Are You Even There, God?
She gave this name to the Lord who spoke to her: “You are the God who sees me,” for she said, “I have now seen[a] the One who sees me.” Genesis 16:13 (NIV)
I’m always hesitant to write of my own life trials because I know something of your trials. Many of you have been through – or are going through – far worse things than me and I don’t want to be like that couple without children who tells other couples how to parent. Additionally, my worst life trials have largely been self-inflicted, which makes me feel a little disingenuous to write about the struggles you’ve experienced, through no fault of your own. Still, I must address the passage, so I’ll stick to my appropriate response to life’s trials.
I’ve been there, in that place where it seems God is blind and deaf, or maybe he doesn’t even exist. I’ve asked God for something that I believe must be good and right. Make me hate drugs. How could you not want that God?
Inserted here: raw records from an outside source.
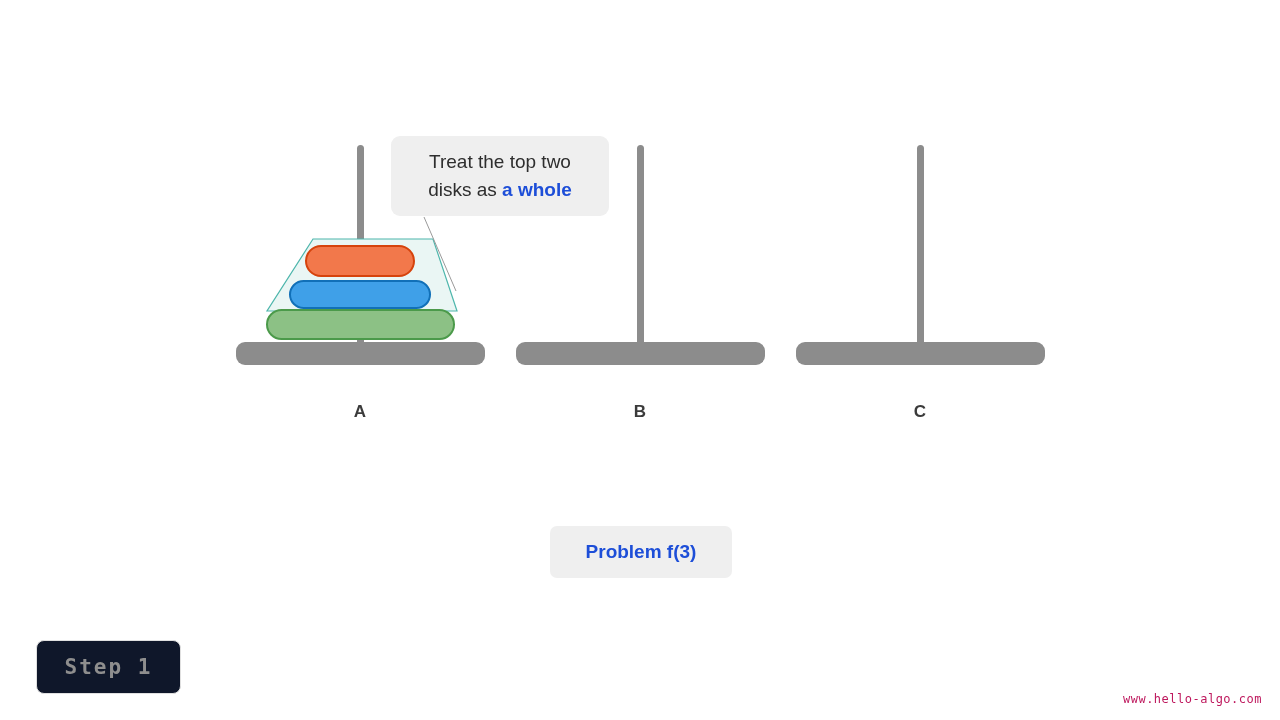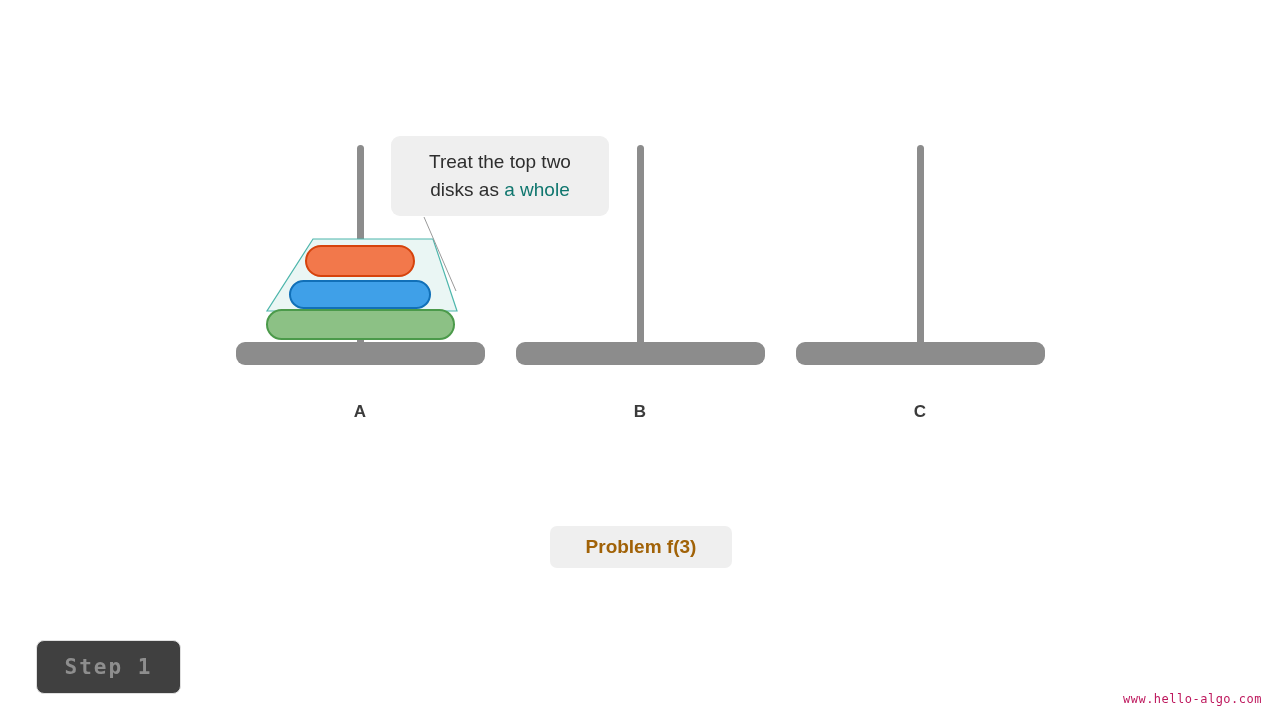--- a/index.html
+++ b/index.html
@@ -105,8 +105,8 @@
     text-align: center;
   }
   .tooltip-text .accent {
-    color: #0f766e;
-    font-weight: normal;
+    color: #1d4ed8;
+    font-weight: bold;
   }
 
   

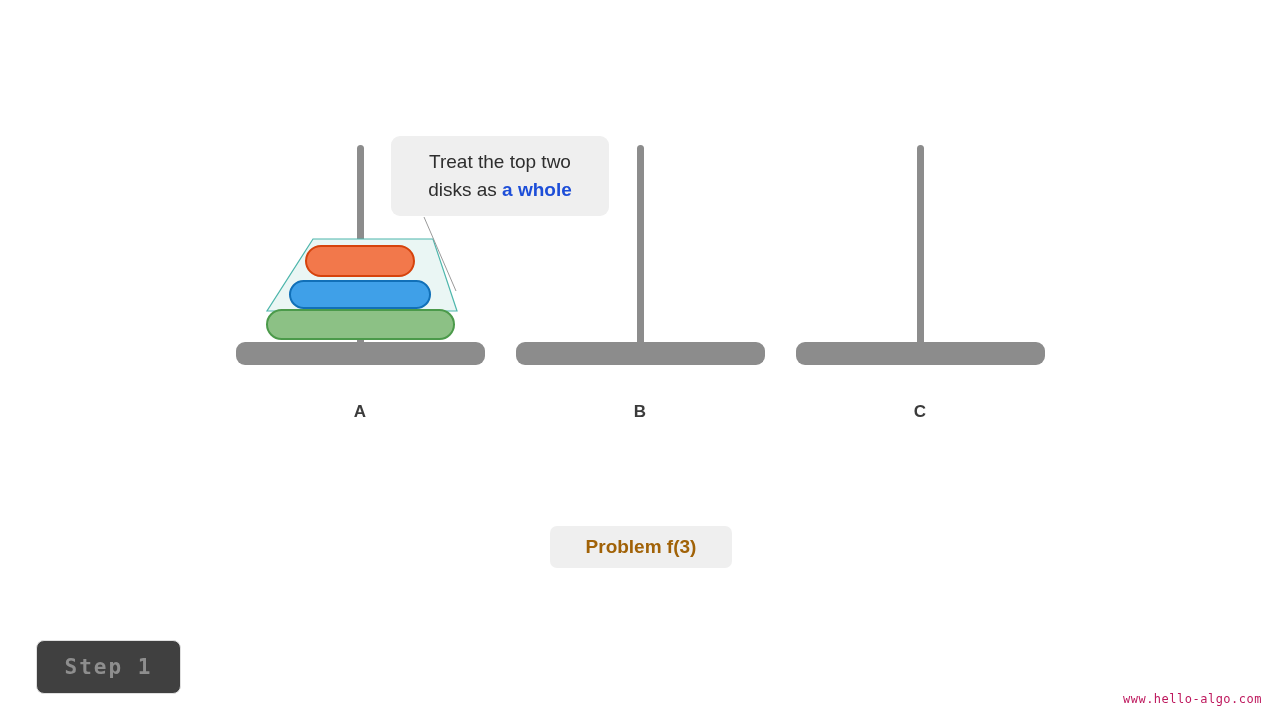--- a/index.html
+++ b/index.html
@@ -115,7 +115,7 @@
     left: 550px;
     top: 526px;
     width: 182px;
-    height: 42px;
+    height: 52px;
     background: #efefef;
     border-radius: 7px;
     display: flex;
@@ -123,7 +123,7 @@
     justify-content: center;
     font-size: 19px;
     font-weight: bold;
-    color: #a16207;
+    color: #1d4ed8;
   }
 
   

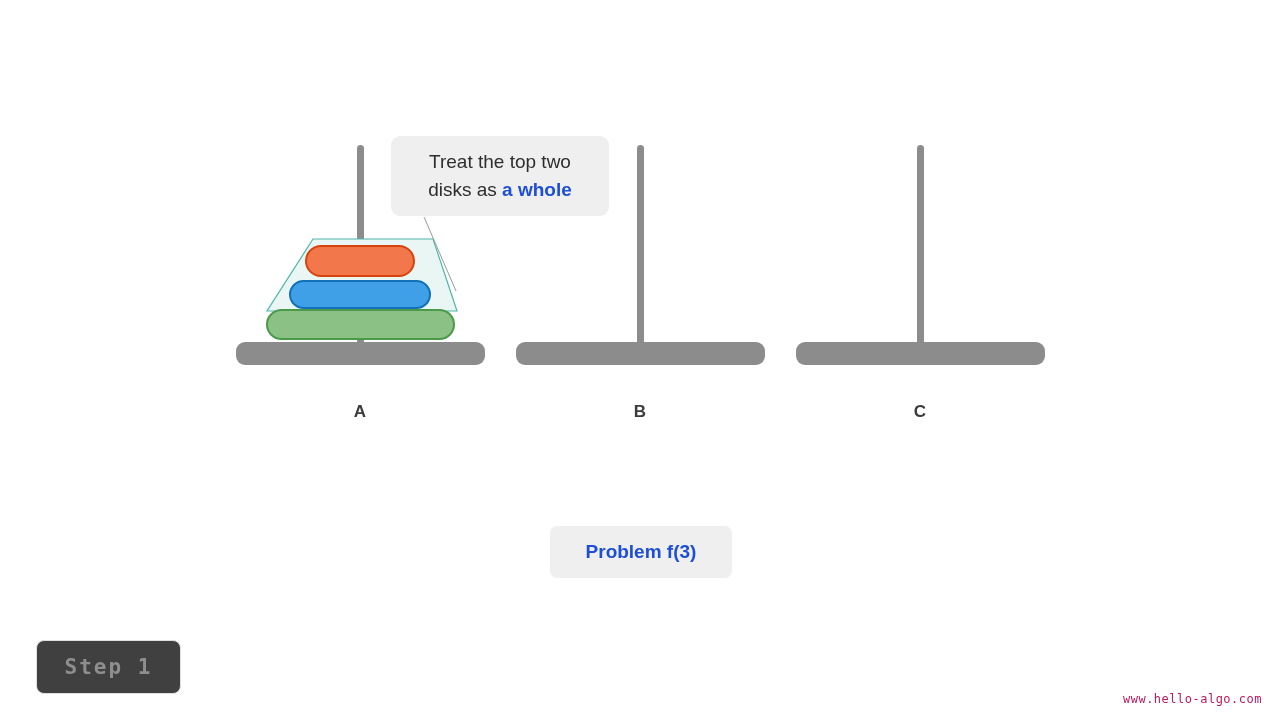--- a/index.html
+++ b/index.html
@@ -135,7 +135,7 @@
     height: 54px;
     border: 1px solid #e0e0e0;
     border-radius: 8px;
-    background: #404040;
+    background: #0f172a;
     display: flex;
     align-items: center;
     justify-content: center;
In the absence of an answer and in the misery of my addiction, it seemed like God simply wasn’t there. Those have been the times when I’ve questioned my faith the most – When life hasn’t gone the way I’ve planned, and God hasn’t fixed it for me.
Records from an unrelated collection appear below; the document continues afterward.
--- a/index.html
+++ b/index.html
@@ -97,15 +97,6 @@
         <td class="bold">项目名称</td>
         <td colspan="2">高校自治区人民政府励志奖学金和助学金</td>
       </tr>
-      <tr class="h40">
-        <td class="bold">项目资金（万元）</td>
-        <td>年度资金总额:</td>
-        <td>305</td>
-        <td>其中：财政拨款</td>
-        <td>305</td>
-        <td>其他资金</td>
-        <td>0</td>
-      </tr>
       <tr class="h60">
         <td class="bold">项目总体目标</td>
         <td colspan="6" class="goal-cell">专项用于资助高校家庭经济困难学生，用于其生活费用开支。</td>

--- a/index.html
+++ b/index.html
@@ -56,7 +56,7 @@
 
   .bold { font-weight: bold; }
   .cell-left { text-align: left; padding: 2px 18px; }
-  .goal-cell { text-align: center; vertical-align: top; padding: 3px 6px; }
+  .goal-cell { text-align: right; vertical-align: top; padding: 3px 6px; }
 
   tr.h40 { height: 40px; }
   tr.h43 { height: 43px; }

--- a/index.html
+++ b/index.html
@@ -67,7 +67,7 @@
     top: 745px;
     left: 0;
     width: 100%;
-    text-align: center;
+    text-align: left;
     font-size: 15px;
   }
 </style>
This is where Hagar found herself in today’s passage. Hagar was the servant of Sarai, Abram’s wife. Sarai, who was infertile, hatched a scheme for her husband to impregnate Hagar, so their bloodline could continue. Jealousy erupted once Hagar was pregnant though and so Sarai abused her, causing her to run away. In the wilderness, and in her distress, God came to Hagar, comforting her, telling her that her son would become a great people. Hagar then referred to God as the God who sees me. In her affliction, Hagar must have felt utterly alone. God though, saw her and consoled her. He didn’t remove life’s trials, but he did go with her, comforting her.
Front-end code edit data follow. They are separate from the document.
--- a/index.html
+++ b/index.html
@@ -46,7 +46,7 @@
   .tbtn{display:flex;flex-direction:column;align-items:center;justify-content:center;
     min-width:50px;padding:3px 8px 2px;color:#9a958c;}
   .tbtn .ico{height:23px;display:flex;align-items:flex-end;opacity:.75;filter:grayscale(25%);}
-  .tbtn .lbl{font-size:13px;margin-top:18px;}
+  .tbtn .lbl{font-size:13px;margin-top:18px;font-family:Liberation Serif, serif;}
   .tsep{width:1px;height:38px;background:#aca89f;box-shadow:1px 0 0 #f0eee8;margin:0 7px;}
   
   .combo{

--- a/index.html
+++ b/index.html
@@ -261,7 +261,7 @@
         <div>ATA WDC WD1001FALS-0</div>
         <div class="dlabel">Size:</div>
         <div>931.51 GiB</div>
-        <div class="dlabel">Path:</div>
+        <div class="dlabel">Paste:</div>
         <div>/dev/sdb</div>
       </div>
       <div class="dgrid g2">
I question God most when life doesn’t go my way. That’s more than a little self-centered. I believe in God through terrible disasters that happen to everyone else. When my life is a little inconvenienced though, suddenly I question God’s character and even his existence. God however, sees me and my struggles. He doesn’t necessarily iron out all the wrinkles of my life, but he does go with me. Faith doesn’t mean I’ll have no struggles in life. Faith means that I can live in a loving relationship with the father that the world cannot touch. It means he sees me and comforts me and that I can know life, joy, and peace, despite life’s trials. God sees me.